__Work instruction__: Examine the entries below, count the lines holding the string "discount", and respond with the number only.

___ Excerpted data ___

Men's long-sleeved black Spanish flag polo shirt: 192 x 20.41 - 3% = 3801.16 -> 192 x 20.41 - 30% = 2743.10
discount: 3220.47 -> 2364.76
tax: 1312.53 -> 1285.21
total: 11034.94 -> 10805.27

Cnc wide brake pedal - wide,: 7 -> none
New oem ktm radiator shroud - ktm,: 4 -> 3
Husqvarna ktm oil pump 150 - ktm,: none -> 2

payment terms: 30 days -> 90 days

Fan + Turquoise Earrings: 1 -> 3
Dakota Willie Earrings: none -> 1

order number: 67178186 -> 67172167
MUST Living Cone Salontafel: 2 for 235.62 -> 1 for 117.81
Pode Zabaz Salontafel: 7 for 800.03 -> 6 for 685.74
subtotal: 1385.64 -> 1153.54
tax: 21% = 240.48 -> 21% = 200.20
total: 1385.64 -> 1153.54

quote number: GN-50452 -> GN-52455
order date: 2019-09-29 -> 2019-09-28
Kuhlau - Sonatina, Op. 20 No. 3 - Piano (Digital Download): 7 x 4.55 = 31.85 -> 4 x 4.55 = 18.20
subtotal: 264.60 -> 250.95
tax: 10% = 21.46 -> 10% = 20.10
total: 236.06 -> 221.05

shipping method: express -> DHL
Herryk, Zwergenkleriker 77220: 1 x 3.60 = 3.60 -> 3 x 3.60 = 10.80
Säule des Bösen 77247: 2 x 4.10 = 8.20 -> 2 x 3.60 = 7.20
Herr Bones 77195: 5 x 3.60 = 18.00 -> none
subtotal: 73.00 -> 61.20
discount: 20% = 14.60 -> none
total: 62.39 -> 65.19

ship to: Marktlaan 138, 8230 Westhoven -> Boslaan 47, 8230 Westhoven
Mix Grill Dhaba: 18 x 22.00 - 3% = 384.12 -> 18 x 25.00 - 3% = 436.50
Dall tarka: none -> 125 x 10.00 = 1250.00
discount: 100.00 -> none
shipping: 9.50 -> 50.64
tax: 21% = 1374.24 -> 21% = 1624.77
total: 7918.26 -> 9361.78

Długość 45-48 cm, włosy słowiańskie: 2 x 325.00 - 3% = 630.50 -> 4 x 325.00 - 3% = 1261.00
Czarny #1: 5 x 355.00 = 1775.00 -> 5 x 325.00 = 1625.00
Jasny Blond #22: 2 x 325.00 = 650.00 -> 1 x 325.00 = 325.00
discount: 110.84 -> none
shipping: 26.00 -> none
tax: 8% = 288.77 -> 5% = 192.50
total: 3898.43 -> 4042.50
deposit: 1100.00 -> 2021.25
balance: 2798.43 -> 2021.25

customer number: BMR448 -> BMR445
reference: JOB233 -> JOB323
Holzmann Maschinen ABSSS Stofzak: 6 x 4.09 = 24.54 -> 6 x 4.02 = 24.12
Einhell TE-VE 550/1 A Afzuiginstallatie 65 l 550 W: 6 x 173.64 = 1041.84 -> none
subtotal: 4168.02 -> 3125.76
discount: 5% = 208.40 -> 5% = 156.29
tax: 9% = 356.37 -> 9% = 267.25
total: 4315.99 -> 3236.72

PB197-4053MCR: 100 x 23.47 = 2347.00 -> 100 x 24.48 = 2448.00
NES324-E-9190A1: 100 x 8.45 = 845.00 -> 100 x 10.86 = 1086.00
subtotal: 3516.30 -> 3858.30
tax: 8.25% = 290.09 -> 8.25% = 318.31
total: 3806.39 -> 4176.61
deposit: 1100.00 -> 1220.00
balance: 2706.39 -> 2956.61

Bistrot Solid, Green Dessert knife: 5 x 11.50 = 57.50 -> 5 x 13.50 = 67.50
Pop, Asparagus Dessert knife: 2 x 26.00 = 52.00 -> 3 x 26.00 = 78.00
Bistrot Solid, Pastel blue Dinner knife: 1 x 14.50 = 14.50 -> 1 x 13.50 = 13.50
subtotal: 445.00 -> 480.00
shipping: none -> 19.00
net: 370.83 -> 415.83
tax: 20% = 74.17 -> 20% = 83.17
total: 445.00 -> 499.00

___

__Output of the task__: 5